Was erhoffen sie sich davon?
Zuallererst: Erkenntnis. Niemand weiss, was wirklich passieren würde, wenn das bedingungslose Grundeinkommen eingeführt würde. Gegner und Befürworter tappen im Dunkeln – und politisieren mit Hoffnungen und Ängsten. Darum braucht es einen Pilotversuch.
Sollen wirklich alle ein bedingungsloses Grundeinkommen erhalten? Auch solche, die finanziell überhaupt nicht darauf angewiesen wären?
Ja, das bedingungslose Grundeinkommen ist keine Almose. Es betrifft absolut alle. Darum heisst es bedingungslos. Wir machen hier keine Klientelpolitik oder reichen einen Vorstoss ein, der einfach unseren Wählern gefällt. Das bedingungslose Grundeinkommen ist sozialistischer als jeder Sozialismus, kapitalistischer als jeder Kapitalismus.
Ist der Wunsch nach einem bedingungslosen Grundeinkommen auch eine Reaktion auf Ängste in der Gesellschaft?
Vor jeder industriellen Revolution hatte man Angst, dass Stellen verloren gehen. Jede Generation hatte ihre Ängste und Sorgen. Unsere wird beeinflusst von der Digitalisierung und der Angst, das viele Jobs verloren gehen. Die verschiedenen sozialen Versicherungssysteme sind in der Bevölkerung sicherlich akzeptiert, viele reichen aber bald nicht mehr aus. Das bedingungslose Grundeinkommen könnte eine Lösung für dieses Problem sein.

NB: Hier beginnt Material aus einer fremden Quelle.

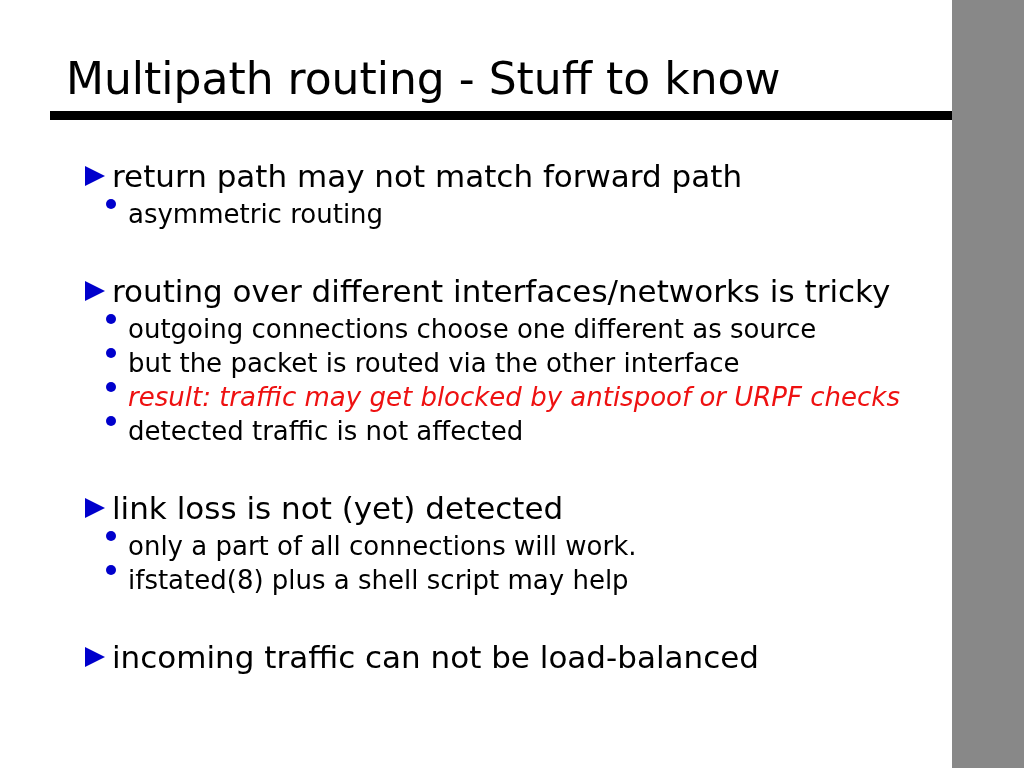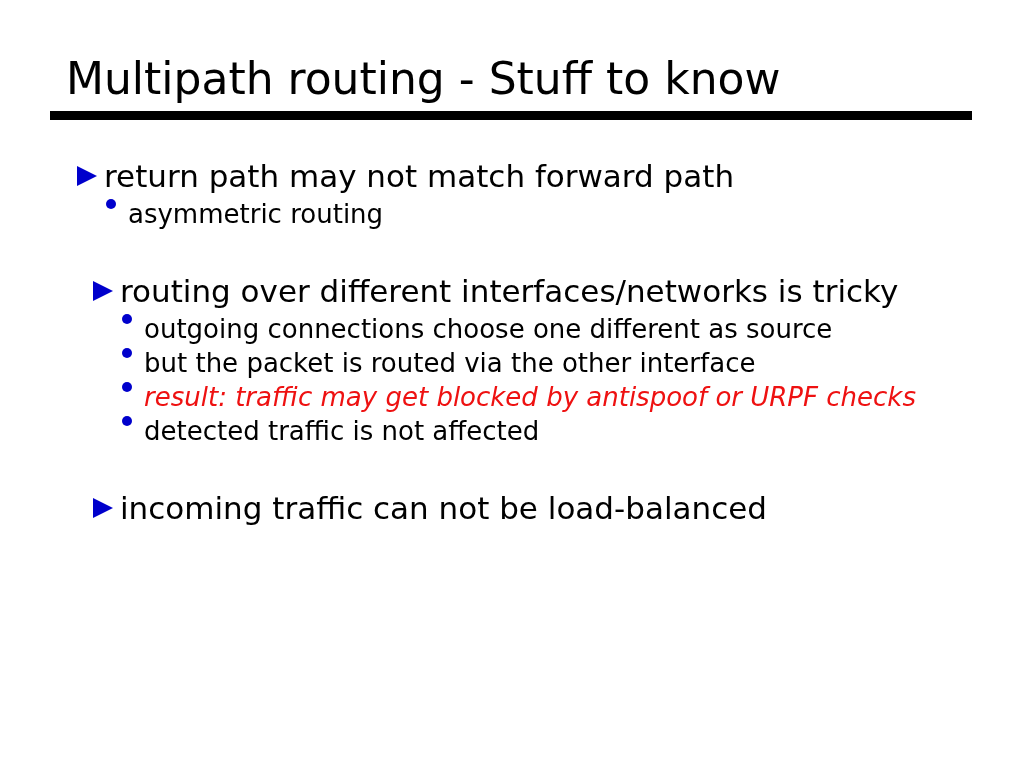"Multipath routing - Stuff to" .slide { width: 1024px -> 952px }
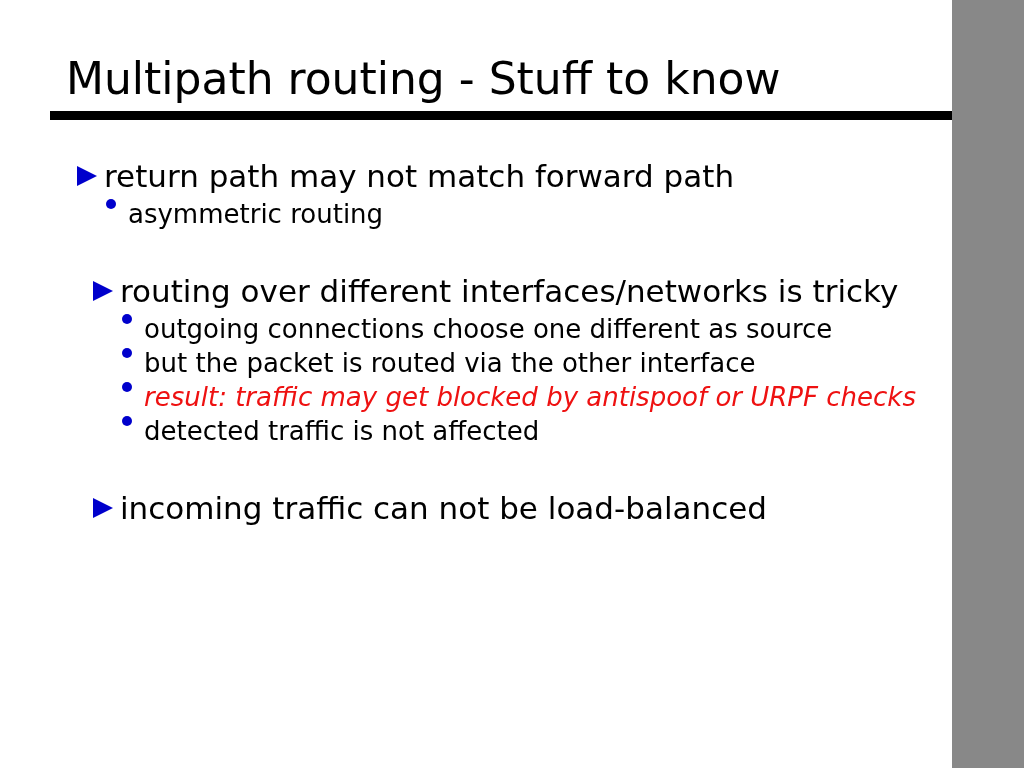"return path may not match" .heading-row { padding-left: none -> 8px }
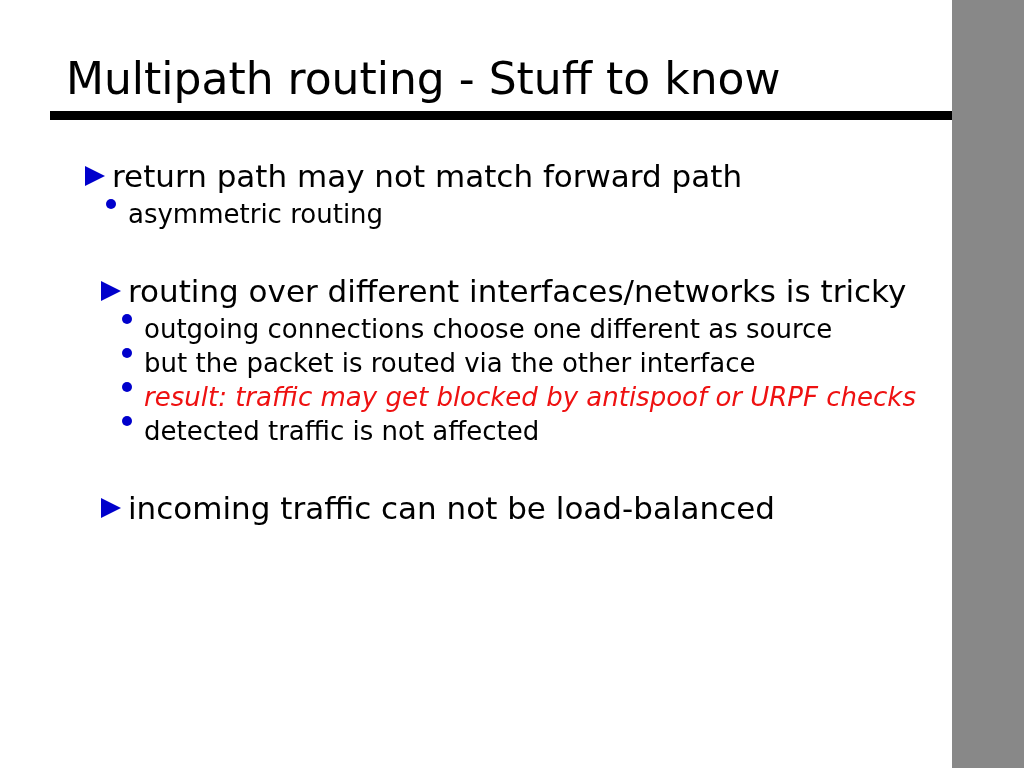"routing over different" .group + .group { margin-left: 16px -> none }
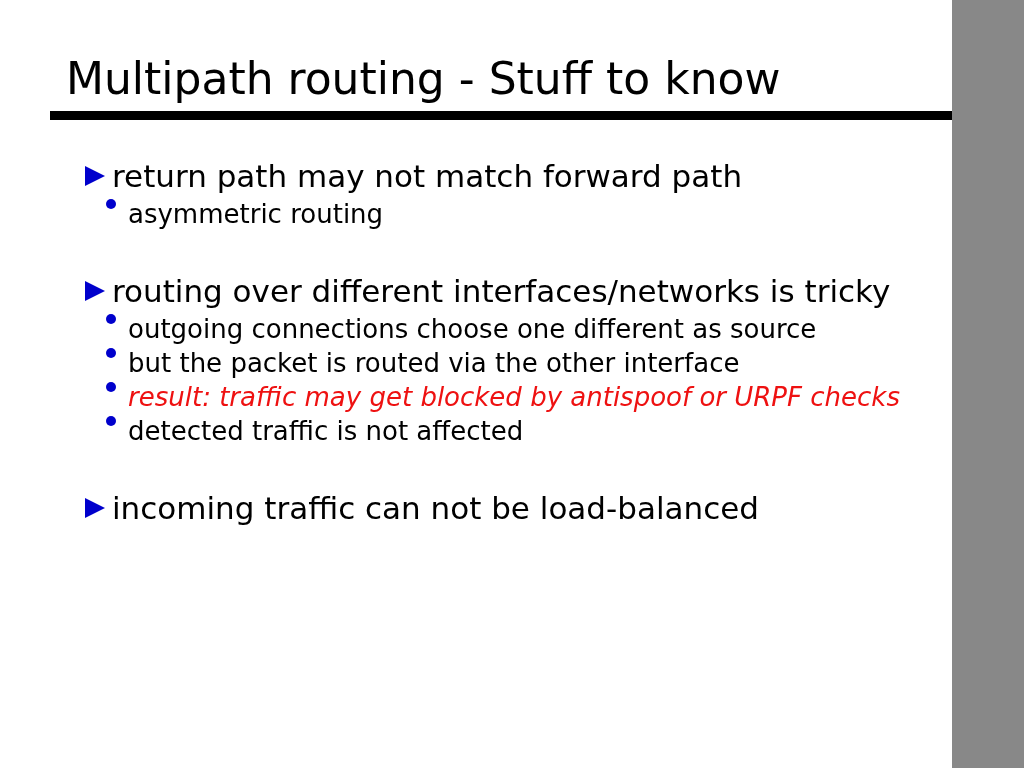"link loss is not (yet)" div.group { html: none -> <div> <div> <span></span> <span>link loss is not (yet) detected</span> </div> <div> <span></span> <span>only a part of all connections will work.</span> </div> <div> <span></span> <span>ifstated(8) plus a shell script may help</span> </div> </div> }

Zudem könnte damit viel Bürokratie abgeschafft werden. Aber auch mit der Einführung heisst das noch lange nicht, dass man den Leuten dann nicht mehr helfen muss.
Wie soll ein solches Pilotprojekt überhaupt finanziert werden?
Dieser Punkt wurde auch im Gemeinderat kritisiert. Zu Recht, denn wir haben die Finanzierung nicht weiter ausgeführt. Ich habe das so begründet, dass wir das dem Stadtrat überlassen möchten. Auch hier müssen verschiedene Möglichkeiten geprüft werden. Beispielsweise profitieren sehr viele Firmen stark von der Digitalisierung, delegieren aber negative Auswirkungen davon an den Staat.
Firmen, die von der Digitalisierung profitieren, sollen also besteuert werden …
Ja, das wäre eine Möglichkeit. Ich verlange keine Erhöhung der Mehrwertsteuer oder der allgemeinen Steuer. Das bedingungslosen Grundeinkommen sollte anderweitig finanziert werden können.
Bei der Initiative vom Juni wurde von einer Summe von 2’500 Franken geredet. Wie hoch wäre das bedingungslose Grundeinkommen in Zürich, wenn es zum Feldversuch kommt?
Es müsste mindestens auch so hoch sein. Würde der Feldversuch im Kanton Tessin oder Uri durchgeführt, wäre die Summe vielleicht tiefer. Aber in Zürich sind die Lebenshaltungskosten am höchsten, darum braucht es mindestens 2’500 Franken.
Der Stadtrat diskutiert nun über den Vorschlag. Glauben Sie, es kommt tatsächlich zu einem Feldversuch?
Ich mache mir keine Illusionen, dass viel passieren wird. Dennoch: Es war ein wichtiger und erster Schritt. Und wir werden auch in Zukunft am Thema dran bleiben, denn es ist wichtig. Das hat auch eine Umfrage des Instituts GFS Bern gezeigt: Nach der Abstimmung waren 62 Prozent aller Stimmberechtigten – unabhängig davon ob sie Ja oder Nein stimmten – der Meinung, dass auch in Zukunft über das bedingungslose Grundeinkommen diskutiert wird. Wir dürfen nicht die Angst verlieren, es zu testen. Nur so finden wir heraus, ob es funktionieren würde.
Was würden Sie persönlich mit 2’500 Franken monatlich anfangen?
Ich würde mein Pensum etwas reduzieren, dass ich mehr Zeit hätte, mich auf meine politische Arbeit zu konzentrieren. Aber aufhören zu arbeiten würde ich nicht. Ich würde mir einfach mehr Zeit für die Politik und andere Dinge nehmen.